* WORK INSTRUCTIONS
Find the line below with "overflow: hidden;". Print it and every line after it exactly, through the last line, leaving out the pictures.

* Front-end code edit data
━━━━
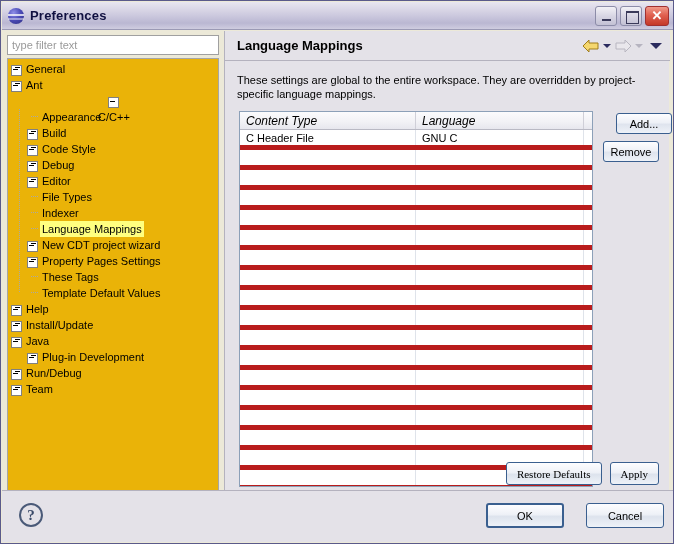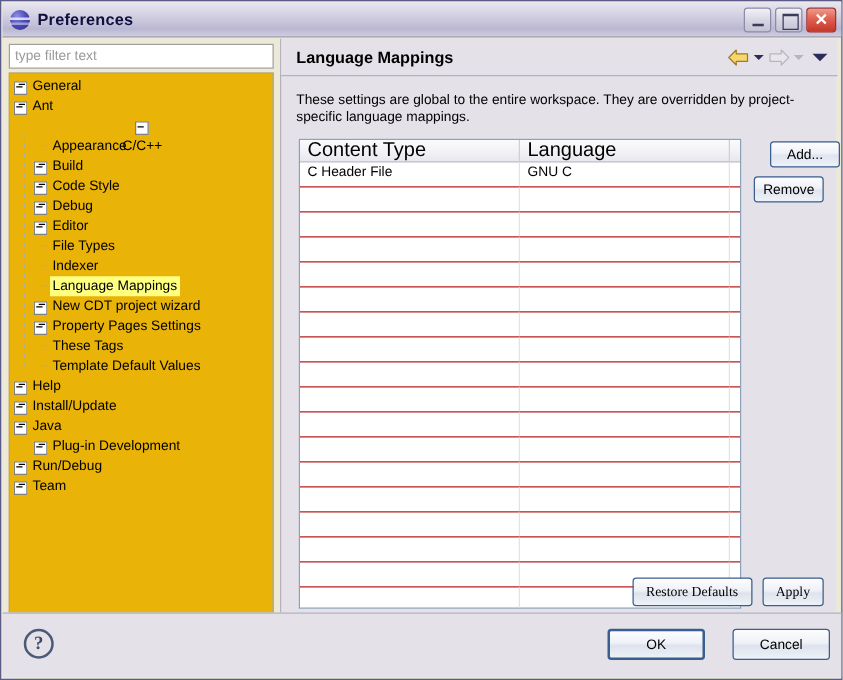--- a/index.html
+++ b/index.html
@@ -265,11 +265,12 @@
   .th {
     line-height: 18px;
     padding-left: 6px;
-    font-size: 16px;
+    font-size: 12px;
     color: #000000;
     border-right: 1px solid #cfcfd8;
     overflow: hidden;
     white-space: nowrap;
+    font-style: italic;
   }
   .th.c0 { width: 176px; flex: 0 0 176px; }
   .th.c1 { width: 168px; flex: 0 0 168px; }

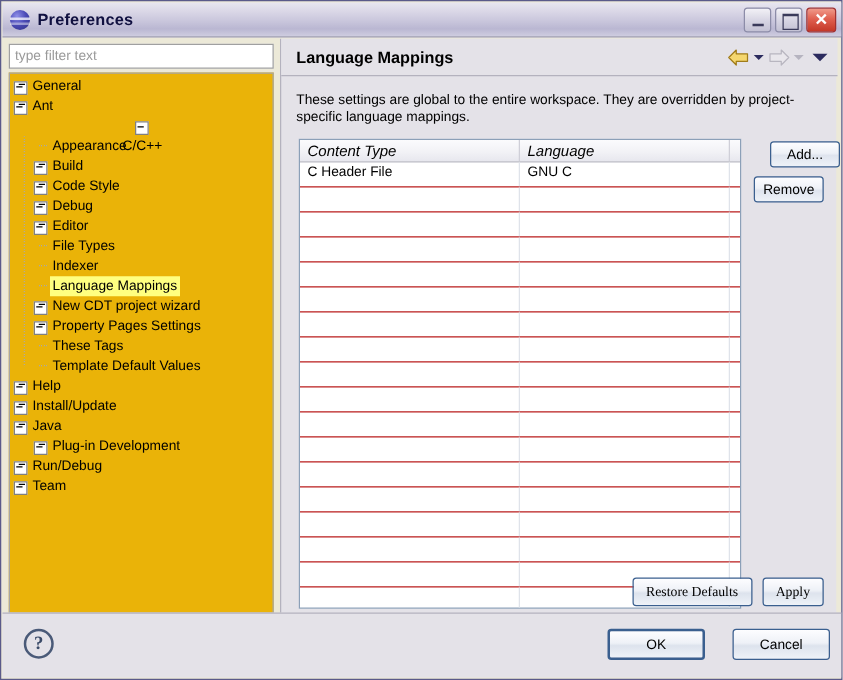--- a/index.html
+++ b/index.html
@@ -279,7 +279,7 @@
   .tr {
     display: flex;
     height: 20px;
-    border-bottom: 1px solid #b91c1c;
+    border-bottom: 5px solid #b91c1c;
   }
   .td {
     line-height: 16px;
━━━━
* EXERCISE SOLUTION
     overflow: hidden;
     white-space: nowrap;
+    font-style: italic;
   }
   .th.c0 { width: 176px; flex: 0 0 176px; }
   .th.c1 { width: 168px; flex: 0 0 168px; }

--- a/index.html
+++ b/index.html
@@ -279,7 +279,7 @@
   .tr {
     display: flex;
     height: 20px;
-    border-bottom: 1px solid #b91c1c;
+    border-bottom: 5px solid #b91c1c;
   }
   .td {
     line-height: 16px;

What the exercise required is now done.